» Aim of the exercise: In the entries below, every line with the string "font" is to be reported.
☆ ☆ ☆
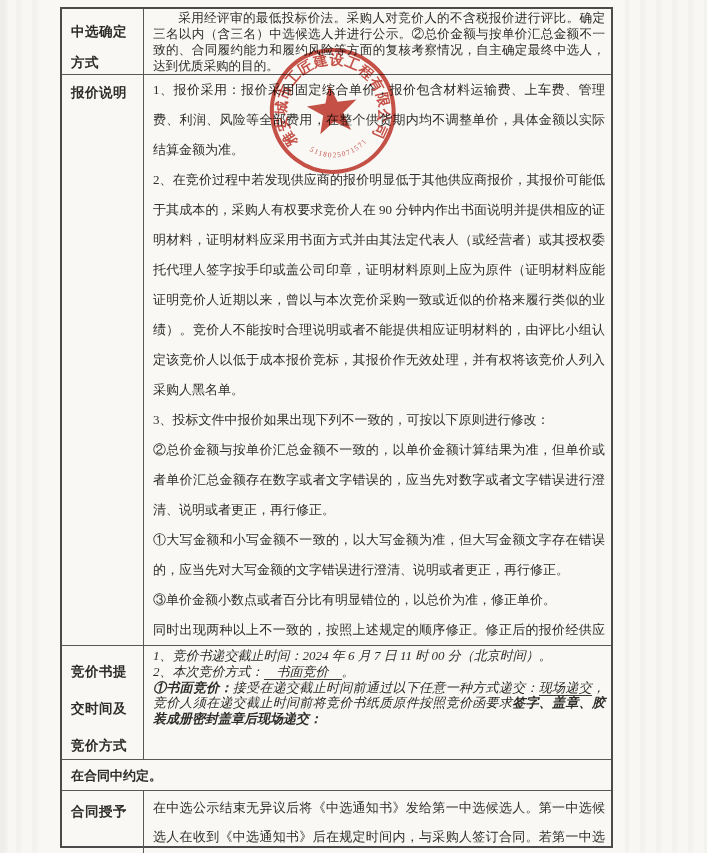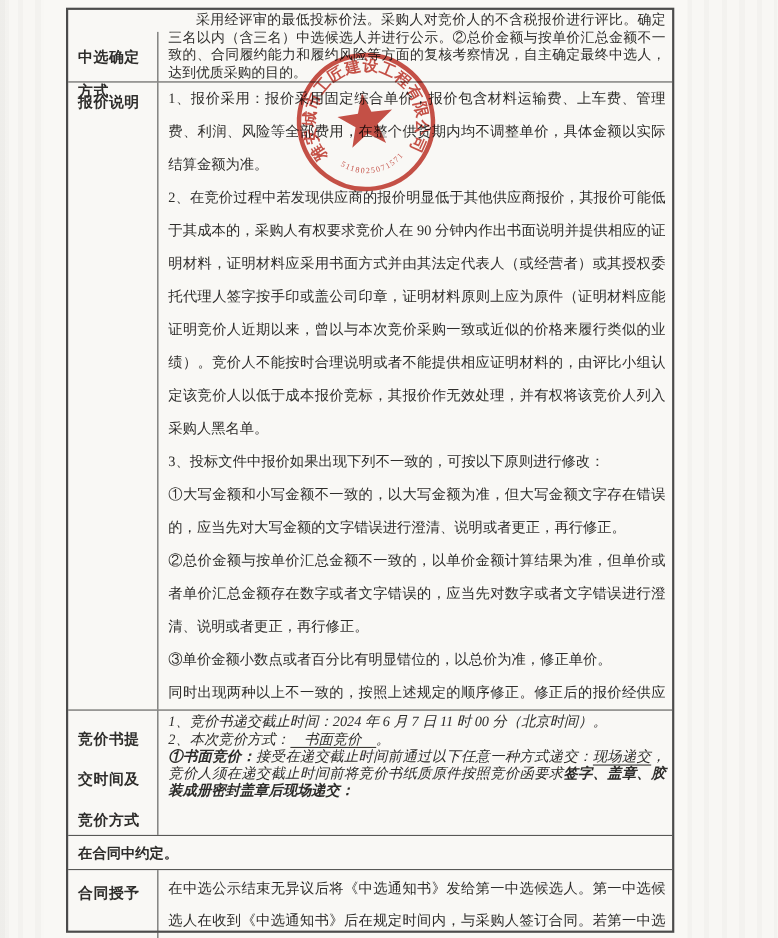--- a/index.html
+++ b/index.html
@@ -39,21 +39,21 @@
   .r4 { height: 33px; }
   .r5 { flex: 1; }
 
   .label-cell {
     width: 82px; flex: 0 0 82px;
     border-right: 1px solid #585856;
     font-weight: bold; font-size: 13.5px;
     padding: 4px 7px 0 9px;
     letter-spacing: 0.5px;
   }
-  .r1 .label-cell { line-height: 31px; padding-top: 7px; margin-top: 20px; }
+  .r1 .label-cell { line-height: 31px; padding-top: 7px; }
   .r2 .label-cell { line-height: 22px; padding-top: 7px; }
   .r3 .label-cell { line-height: 37px; padding-top: 7px; }
   .r4 .label-cell { line-height: 28px; padding-top: 2px; }
   .r5 .label-cell { line-height: 20px; padding-top: 11px; }
 
   .content-cell {
     flex: 1; min-width: 0;
     font-size: 13px;
     padding: 0 6px 0 9px;
     text-align: justify;
@@ -99,22 +99,22 @@
           <p class="indent"><span>采用经评审的最低投标价法。采购人对竞价人的不含税报价进行评比。确定三名以内（含三名）中选候选人并进行公示。②总价金额与按单价汇总金额不一致的、合同履约能力和履约风险等方面的复核考察情况，自主确定最终中选人，达到优质采购的目的。</span></p>
         </div>
     </div>
 
     <div class="row r2">
       <div class="label-cell">报价说明</div>
       <div class="content-cell">
           <p><span>1、报价采用：报价采用固定综合单价，报价包含材料运输费、上车费、管理费、利润、风险等全部费用，在整个供货期内均不调整单价，具体金额以实际结算金额为准。</span></p>
           <p><span>2、在竞价过程中若发现供应商的报价明显低于其他供应商报价，其报价可能低于其成本的，采购人有权要求竞价人在 90 分钟内作出书面说明并提供相应的证明材料，证明材料应采用书面方式并由其法定代表人（或经营者）或其授权委托代理人签字按手印或盖公司印章，证明材料原则上应为原件（证明材料应能证明竞价人近期以来，曾以与本次竞价采购一致或近似的价格来履行类似的业绩）。竞价人不能按时合理说明或者不能提供相应证明材料的，由评比小组认定该竞价人以低于成本报价竞标，其报价作无效处理，并有权将该竞价人列入采购人黑名单。</span></p>
           <p><span>3、投标文件中报价如果出现下列不一致的，可按以下原则进行修改：</span></p>
+          <p><span>②总价金额与按单价汇总金额不一致的，以单价金额计算结果为准，但单价或者单价汇总金额存在数字或者文字错误的，应当先对数字或者文字错误进行澄清、说明或者更正，再行修正。</span></p>
           <p><span>①大写金额和小写金额不一致的，以大写金额为准，但大写金额文字存在错误的，应当先对大写金额的文字错误进行澄清、说明或者更正，再行修正。</span></p>
-          <p><span>②总价金额与按单价汇总金额不一致的，以单价金额计算结果为准，但单价或者单价汇总金额存在数字或者文字错误的，应当先对数字或者文字错误进行澄清、说明或者更正，再行修正。</span></p>
           <p><span>③单价金额小数点或者百分比有明显错位的，以总价为准，修正单价。</span></p>
           <p><span>同时出现两种以上不一致的，按照上述规定的顺序修正。修正后的报价经供应商确认后产生约束力，供应商不确认的，其投标文件作无效处理。供应商确认采取书面且加盖单位公章或者供应商授权代表签字的方式。</span></p>
         </div>
     </div>
 
     <div class="row r3">
       <div class="label-cell">竞价书提交时间及竞价方式</div>
       <div class="content-cell">
           <p><span>1、竞价书递交截止时间：2024 年 6 月 7 日 11 时 00 分（北京时间）。</span></p>
           <p><span>2、本次竞价方式：</span><span class="u">　书面竞价　</span><span>。</span></p>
☆ ☆ ☆
» Expected output:
     font-weight: bold; font-size: 13.5px;
     font-size: 13px;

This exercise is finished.